Savcı avukatların itirazlarına rağmen mütalaasını açıkladı
Savcı Adnan Gümüş esas hakkındaki mütalaasında sanıklardan Abdülmubtalip Demir, Talha Güneş, Metin Akaltın, Yakub Şahin, Hakan Şahin, Halil İbrahim Alçay, Resul Demir, Hacı Ali Durmaz ve Hüseyin Tunç'un, 'Anayasal düzeni ihlal' suçundan 1'er, '100 kişiyi kasten öldürme' suçundan da 100'er kez olmak üzere toplam 101'er kez ağırlaştırılmış müebbet hapisle cezalandırılmasını talep etti. Savcı, bu sanıkların ayrıca 20'si çocuk 391 kişiyi öldürmeye teşebbüs suçundan da ayrı ayrı 11 bin 730'ar yıl hapis cezasına çarptırılmasını istedi. Sanıklardan Esin Altıntuğ, Hatice Akaltın, Yakup Yıldırım, Suphi Alpfidan, Yakup Karaoğlu, Mehmedin Baraç, Nihat Ürkmez, Abdulhamit Boz ve Burak Ormanoğlu hakkında ise 'Terör örgütüne üye olmak' suçundan 15'er yıla kadar hapis cezası verilmesini talep etti.
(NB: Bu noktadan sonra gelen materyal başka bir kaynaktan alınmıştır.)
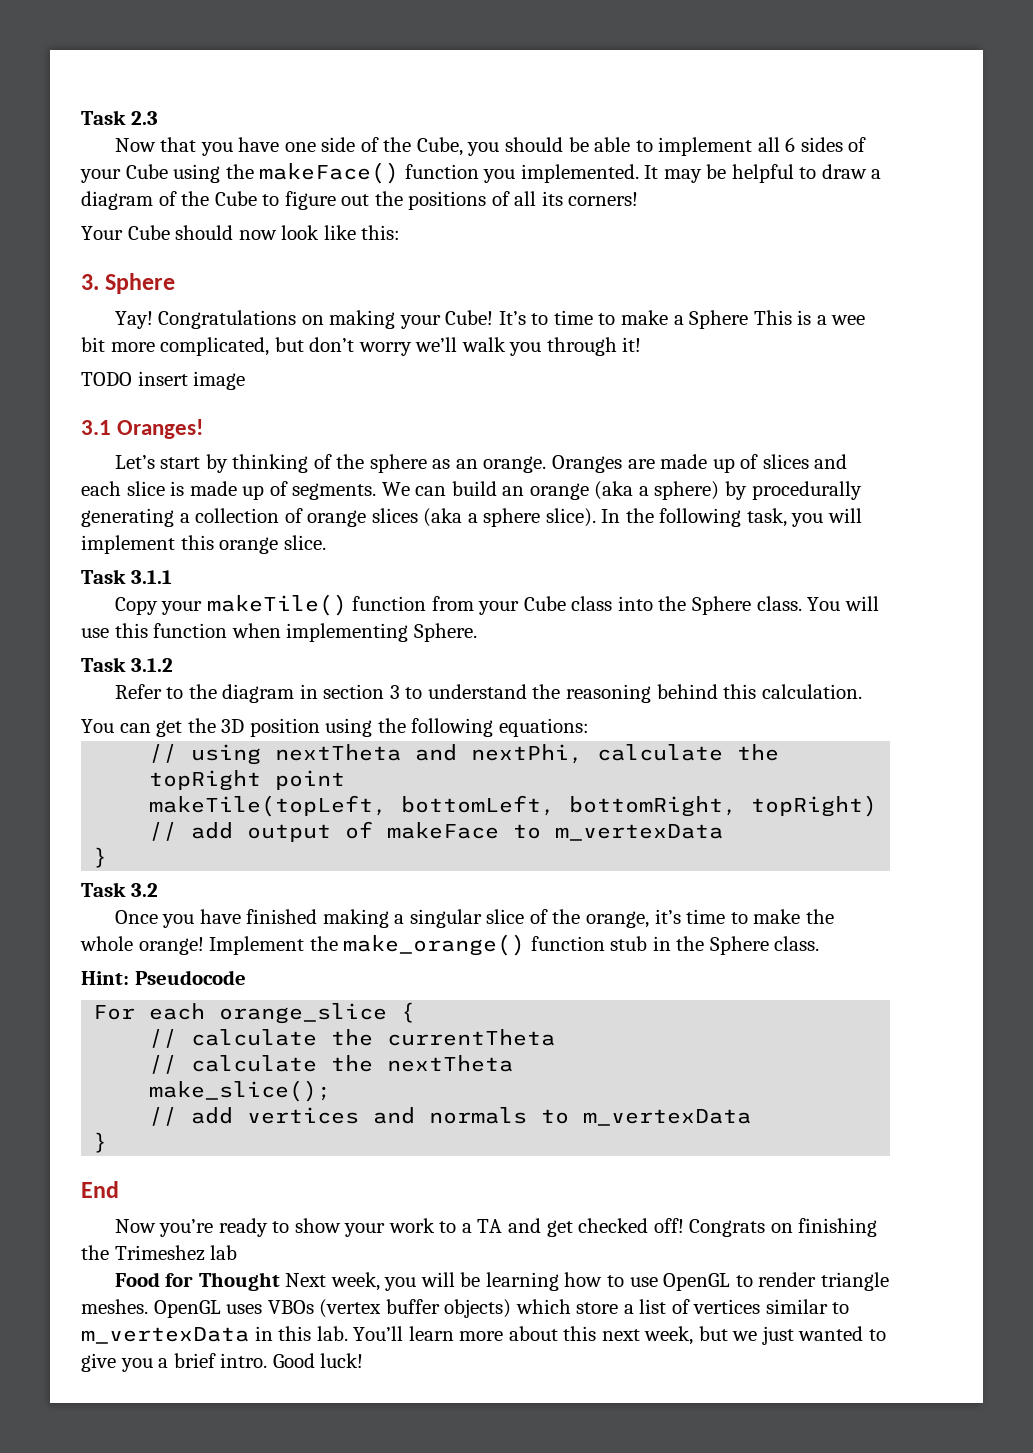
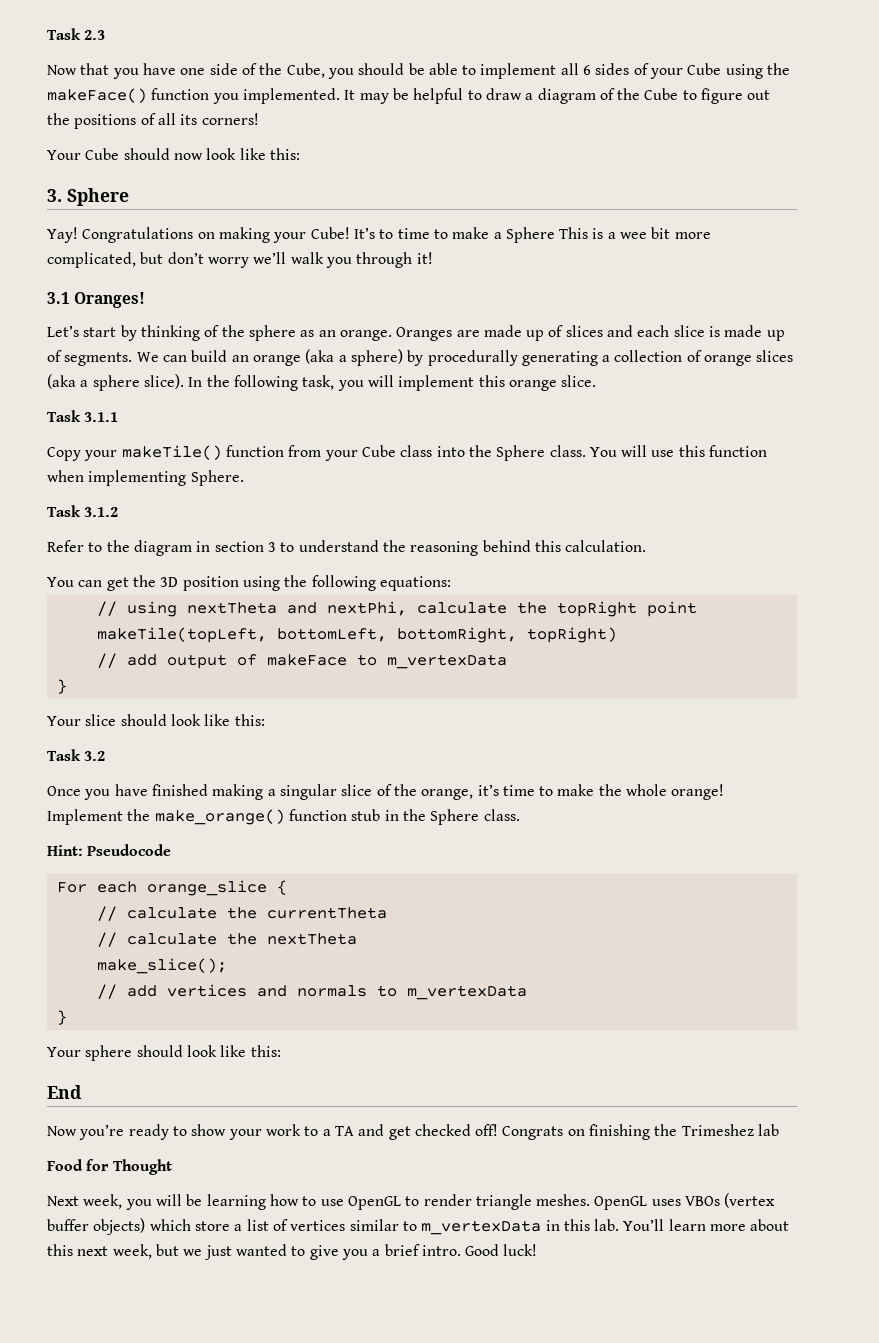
[81,371,246,390] // TODO insert image -> (433, 258) none
(108, 857) none -> [47,714,265,726] // Your slice should look like this:
(108, 1142) none -> [47,1045,281,1061] // Your sphere should look like this:
(280, 1281) none -> (172, 1167) //

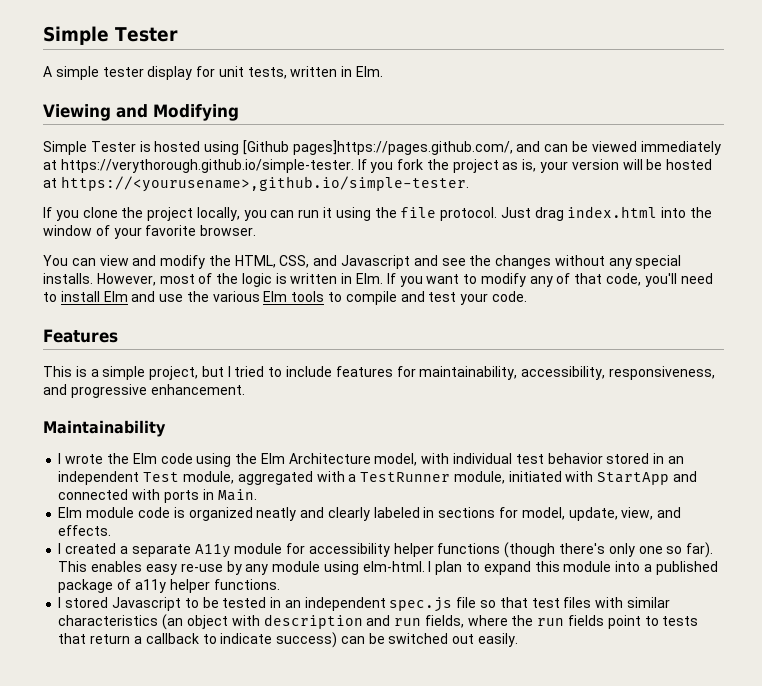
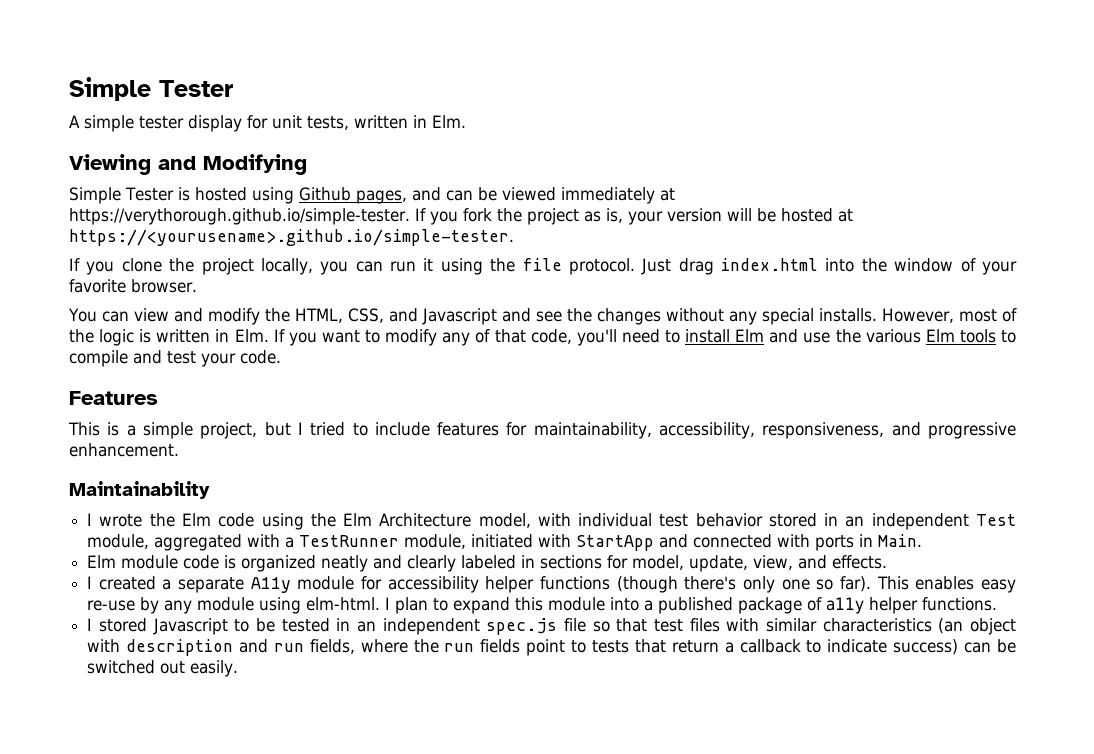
[242,140,513,155] [Github pages]https://pages.github.com/, -> [298,187,407,204] Github pages,
[60,176,469,192] https://<yourusename>,github.io/simple-tester. -> [69,229,514,246] https://<yourusename>.github.io/simple-tester.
Mahkeme, 9 sanığı saldırıdan sorumlu tuttu
Mahkeme 3 Ağustos 2018'de kararını açıkladı. Heyet, sanıklar Abdülmubtalip Demir, Talha Güneş, Metin Akaltın, Yakub Şahin, Hakan Şahin, Halil İbrahim Alçay, Resul Demir, Hacı Ali Durmaz ve Hüseyin Tunç'u 'Anayasal düzeni ihlal' suçundan 1'er, '100 kişiyi kasten öldürme' suçundan da 100'er kez olmak üzere toplam 101'er kez ağırlaştırılmış müebbet hapis cezasına çarptırdı. 20'si çocuk 391 kişiyi öldürmeye teşebbüs suçundan da ayrı ayrı 10 bin 557'şer kez hapis cezası verdi. Mahkeme Yakup Şahin, Hüseyin Tunç, Abdülmubtalip Demir ve Metin Akaltın'ı ise 'izinsiz patlayıcı madde bulundurmak' suçundan 10'ar yıl hapis cezasına çarptırdı.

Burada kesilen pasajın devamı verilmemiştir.